Kendini Seven Sevilir

Her ne kadar ikisi çok benzer gibi görünse de ikisi arasında çok büyük bir fark vardır. Kişinin kendisini sağlıklı bir biçimde sevmesinin çok büyük bir dini değeri vardır. Kendisini sevmeyen kişi asla başka birisini seve...meyecektir. İlk sevgi halkası kalbinde ortaya çıkmalıdır. Şayet o senin için ortaya çıkmamışsa başka kimse için çıkamaz çünkü herkes senden çok daha uzaktadır.

Bu durgun bir göle taş atmak gibidir; ilk halka taşın etrafında oluşur ve sonra uzak kıyılara doğru yayılmaya devam edecektir. İlk sevgi halkası senin etrafında olmalıdır. Kişi kendi bedenini sevmelidir, kişi kendi ruhunu sevmelidir, kişi kendi bütünlüğünü sevmelidir.

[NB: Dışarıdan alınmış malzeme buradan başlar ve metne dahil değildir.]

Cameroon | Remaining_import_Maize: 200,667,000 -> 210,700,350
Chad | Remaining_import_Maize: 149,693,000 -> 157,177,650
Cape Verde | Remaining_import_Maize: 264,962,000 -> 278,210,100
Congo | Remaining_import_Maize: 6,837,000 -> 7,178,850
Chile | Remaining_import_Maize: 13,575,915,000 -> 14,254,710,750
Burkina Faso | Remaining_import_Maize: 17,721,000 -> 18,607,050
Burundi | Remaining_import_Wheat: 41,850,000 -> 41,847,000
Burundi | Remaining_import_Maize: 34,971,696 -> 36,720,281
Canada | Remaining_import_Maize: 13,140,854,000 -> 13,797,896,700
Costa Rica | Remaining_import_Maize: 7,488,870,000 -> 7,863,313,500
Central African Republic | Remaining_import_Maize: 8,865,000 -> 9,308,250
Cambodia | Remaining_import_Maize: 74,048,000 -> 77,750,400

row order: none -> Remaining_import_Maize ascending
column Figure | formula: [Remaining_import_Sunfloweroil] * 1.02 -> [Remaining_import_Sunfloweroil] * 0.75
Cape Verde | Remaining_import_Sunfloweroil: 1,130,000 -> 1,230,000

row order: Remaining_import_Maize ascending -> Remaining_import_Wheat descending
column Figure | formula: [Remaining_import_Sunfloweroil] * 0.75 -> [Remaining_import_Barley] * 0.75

Ve bu doğaldır; aksi taktirde hayatta bile kalamazdın. Ve bu güzeldir çünkü o seni güzelleştirir. Kendisini seven kişi zarif, alımlı olur. Kendisini seven kişinin, kendisini sevmeyen kişiden daha sessiz olması, daha meditasyon halinde, daha dua ile dolu olması kaçınılmazdır.

Eğer evini sevmezsen onu temizlemeyeceksin; eğer evi sevmezsen onu boyamayacaksın; eğer sevmezsen onu, nilüfer havuzu olan güzel bir bahçe ile çevrelemeyeceksin. Eğer kendini seversen kendinin etrafında bir bahçe yaratacaksın. Kendi potansiyelini geliştirmeye çalışacaksın, içindeki her şeyi ifade etmek için ortaya çıkarmaya çalışacaksın. Eğer seversen kendi üzerine yağdıracaksın, kendini beslemeye devam edeceksin.

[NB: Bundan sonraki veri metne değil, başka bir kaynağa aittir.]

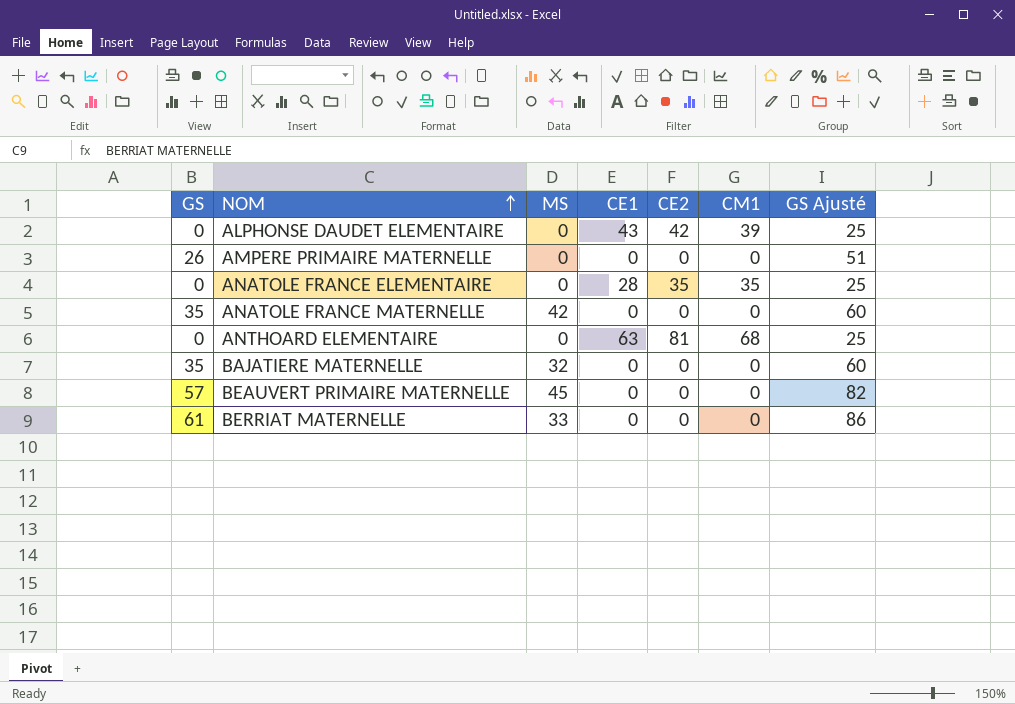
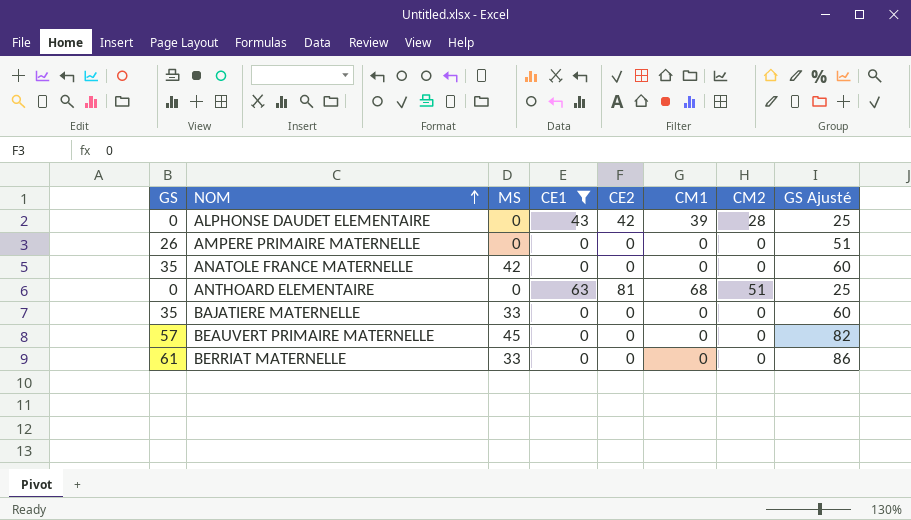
filter: none -> CE1 != 28
column CM2 | position: none -> 7
BAJATIERE MATERNELLE | MS: 32 -> 33

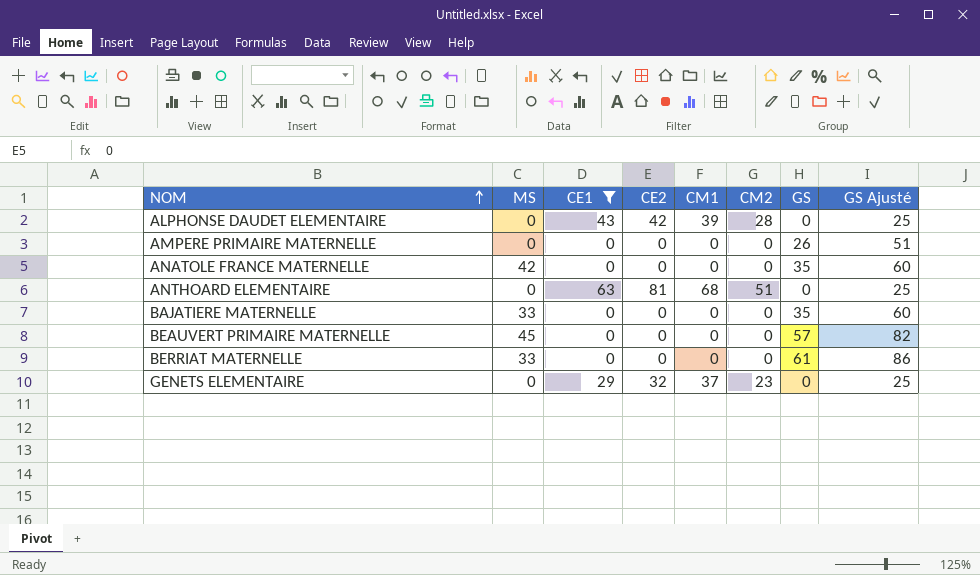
column GS | position: 1 -> 7
row GENETS ELEMENTAIRE: none -> 0 | 29 | 32 | 37 | 23 | 0 | 25

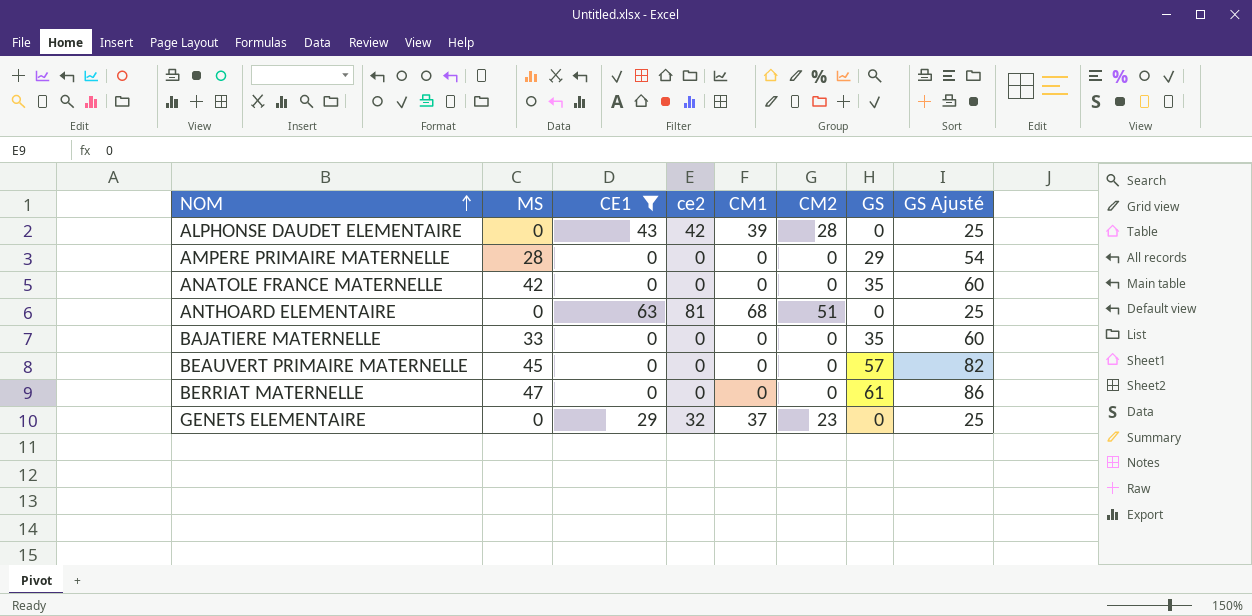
column name: CE2 -> ce2
AMPERE PRIMAIRE MATERNELLE | MS: 0 -> 28
AMPERE PRIMAIRE MATERNELLE | GS: 26 -> 29
AMPERE PRIMAIRE MATERNELLE | GS Ajusté: 51 -> 54
BERRIAT MATERNELLE | MS: 33 -> 47

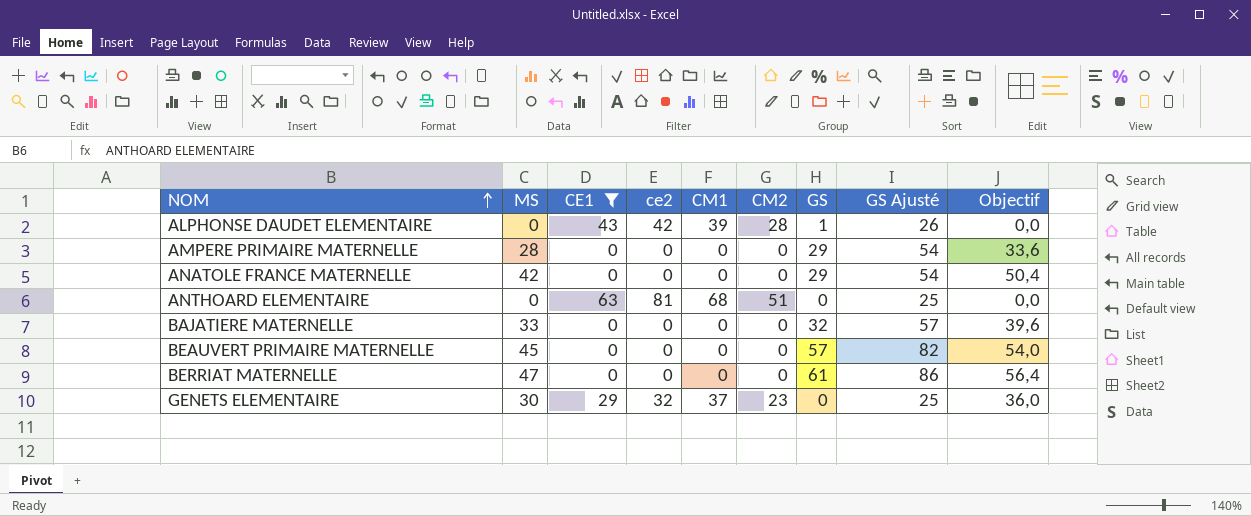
column Objectif | formula: none -> [MS] * 1,2
ALPHONSE DAUDET ELEMENTAIRE | GS: 0 -> 1
ALPHONSE DAUDET ELEMENTAIRE | GS Ajusté: 25 -> 26
ANATOLE FRANCE MATERNELLE | GS: 35 -> 29
ANATOLE FRANCE MATERNELLE | GS Ajusté: 60 -> 54
BAJATIERE MATERNELLE | GS: 35 -> 32
BAJATIERE MATERNELLE | GS Ajusté: 60 -> 57
GENETS ELEMENTAIRE | MS: 0 -> 30

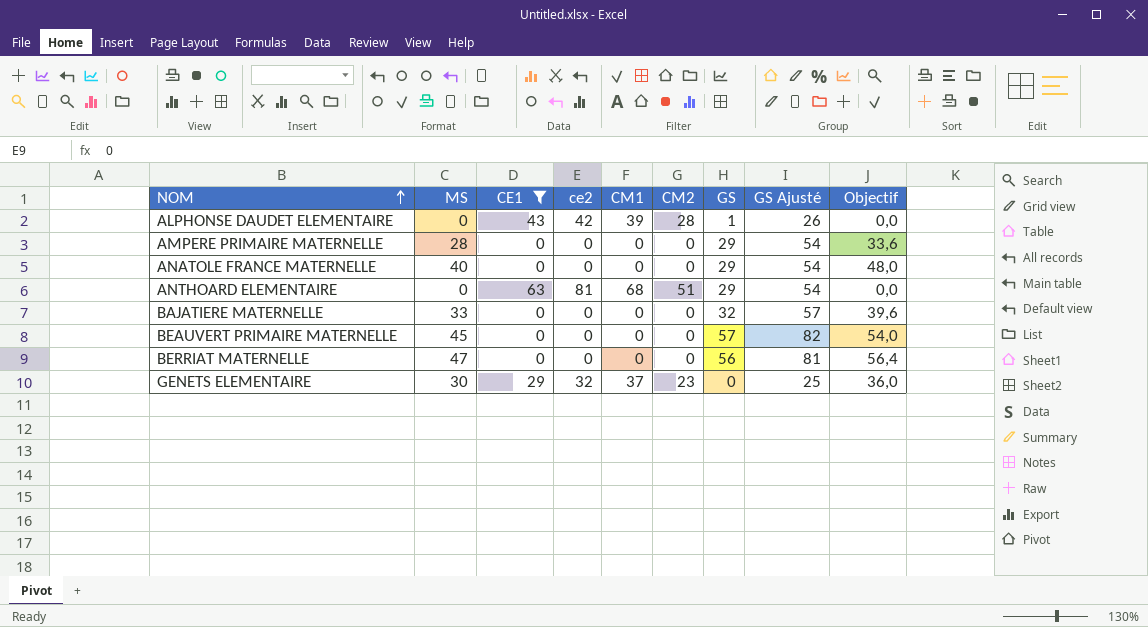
ANATOLE FRANCE MATERNELLE | MS: 42 -> 40
ANATOLE FRANCE MATERNELLE | Objectif: 50,4 -> 48,0
ANTHOARD ELEMENTAIRE | GS: 0 -> 29
ANTHOARD ELEMENTAIRE | GS Ajusté: 25 -> 54
BERRIAT MATERNELLE | GS: 61 -> 56
BERRIAT MATERNELLE | GS Ajusté: 86 -> 81

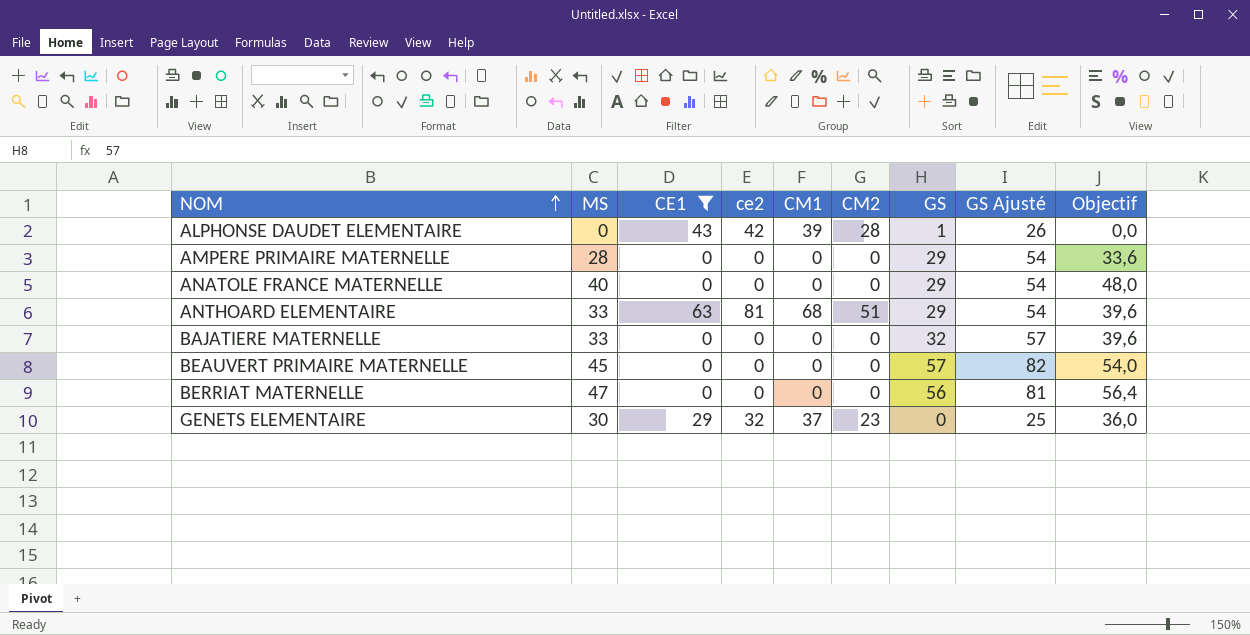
ANTHOARD ELEMENTAIRE | MS: 0 -> 33
ANTHOARD ELEMENTAIRE | Objectif: 0,0 -> 39,6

Ve eğer kendini seversen şaşıracaksın: Diğerleri seni sevecektir. Hiç kimse kendisini sevmeyen kişiyi sevmez. Sen bile kendini sevemezsen başka kim bu derdi üstlenecek? Ve kendisini sevmeyen kişi tarafsız kalamaz. Unutma hayatta tarafsızlık yoktur.

Kendini sevmeyen insan kendinden nefret eder, nefret etmek zorunda kalacaktır; hayat tarafsızlık tanımaz. Hayat her zaman bir seçimdir. Eğer sevmezsen bu, sadece sevmeme halinin içinde kalabileceğin anlamına gelmez. Hayır, nefret edeceksin. Ve kendinden nefret eden kişi tahripkâr hale gelir. Kendinden nefret eden kişi diğer herkesten nefret edecektir; o son derece öfkeli ve saldırgan ve sürekli olarak hiddet içerisinde olacaktır. Kendinden nefret eden kişi nasıl diğerlerinin onu seveceğini umut edebilir? Onun tüm yaşamı mahvolacaktır. Kişinin kendisini sevmesi çok büyük bir dini değerdir.